Dataset entries:
********

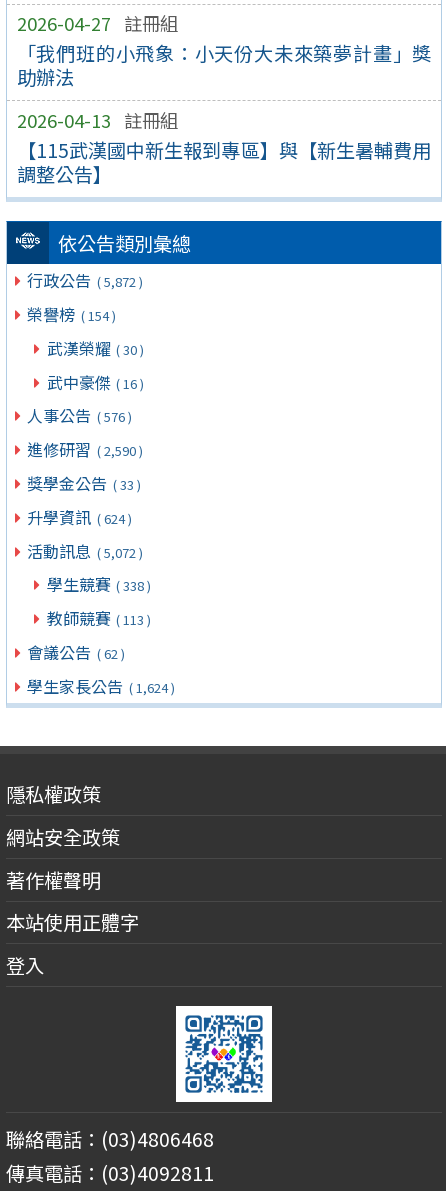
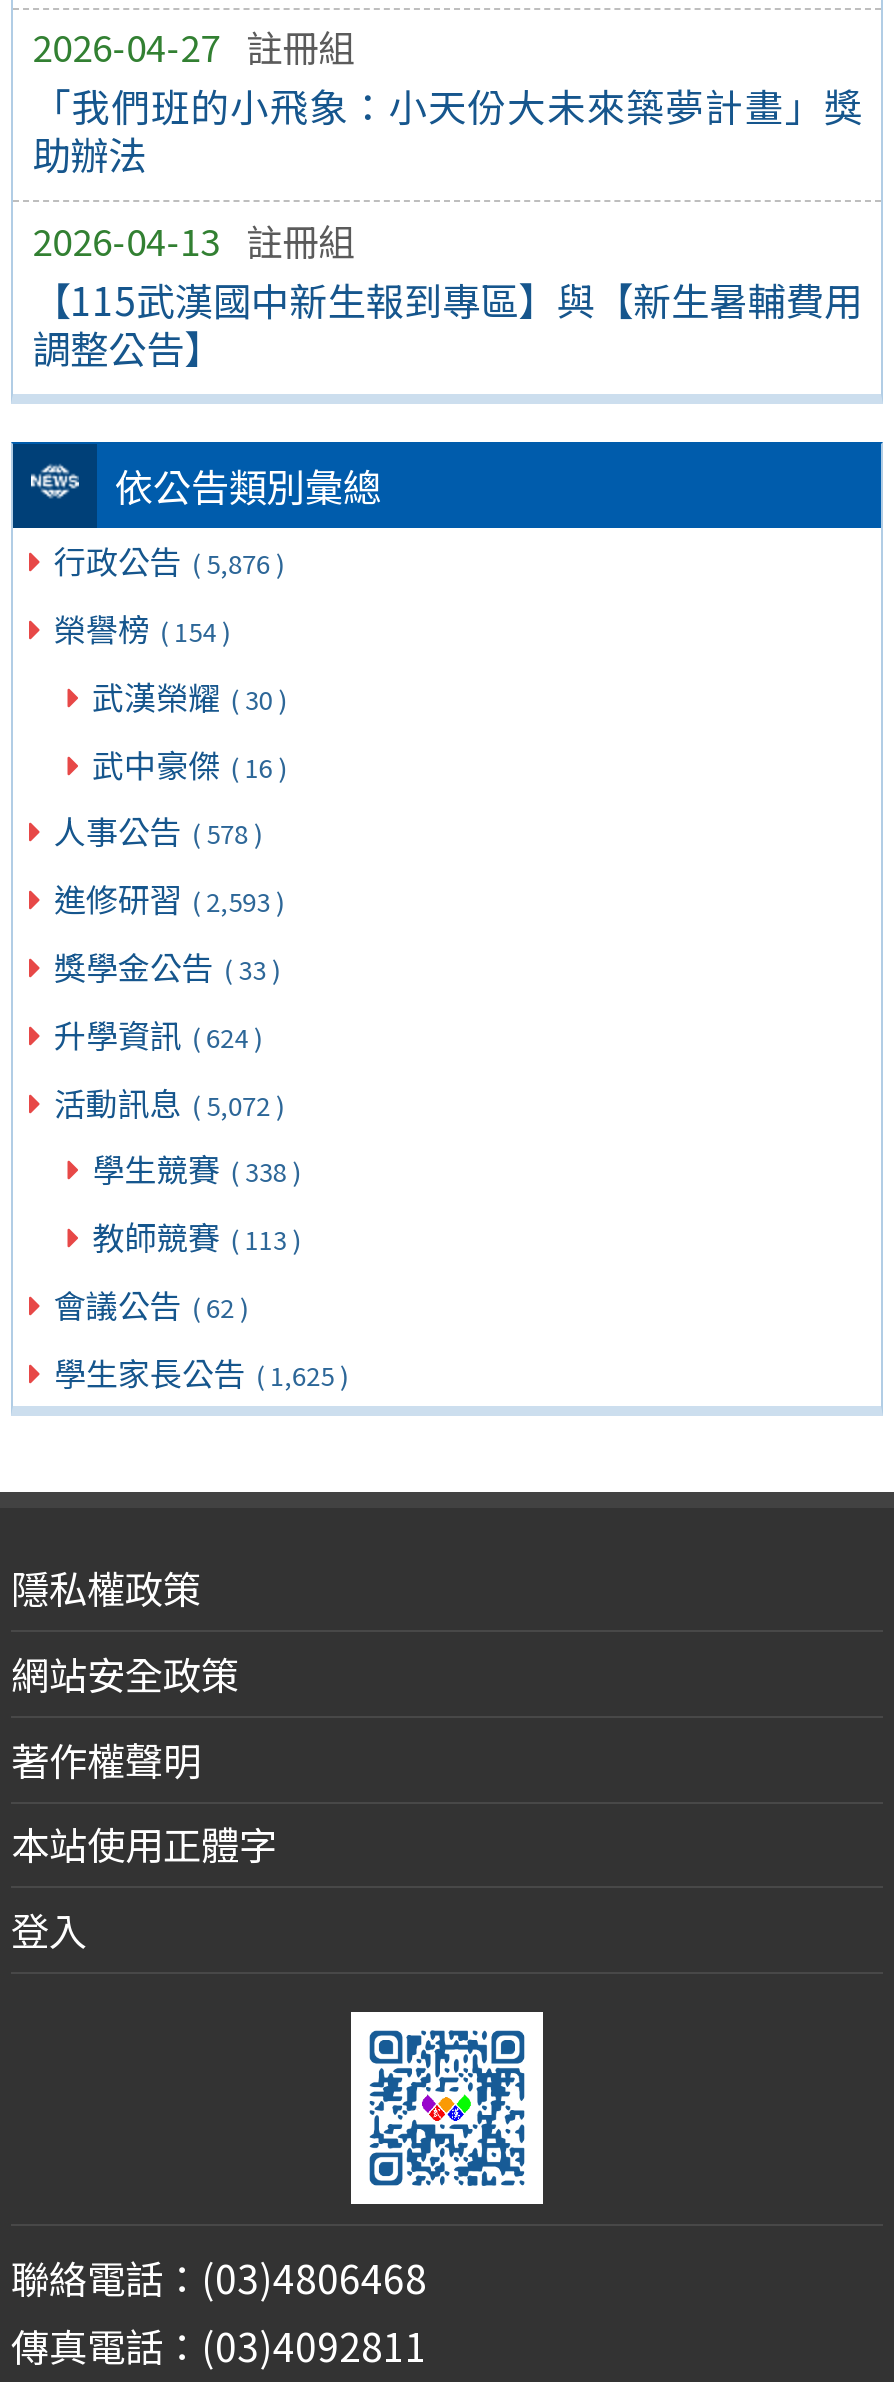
- 行政公告 ( 5,872 )
+ 行政公告 ( 5,876 )

- 人事公告 ( 576 )
+ 人事公告 ( 578 )

- 進修研習 ( 2,590 )
+ 進修研習 ( 2,593 )

- 學生家長公告 ( 1,624 )
+ 學生家長公告 ( 1,625 )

********

All pictures are to be dropped, and the records above returned exactly.

- 行政公告 ( 5,872 )
+ 行政公告 ( 5,876 )

- 人事公告 ( 576 )
+ 人事公告 ( 578 )

- 進修研習 ( 2,590 )
+ 進修研習 ( 2,593 )

- 學生家長公告 ( 1,624 )
+ 學生家長公告 ( 1,625 )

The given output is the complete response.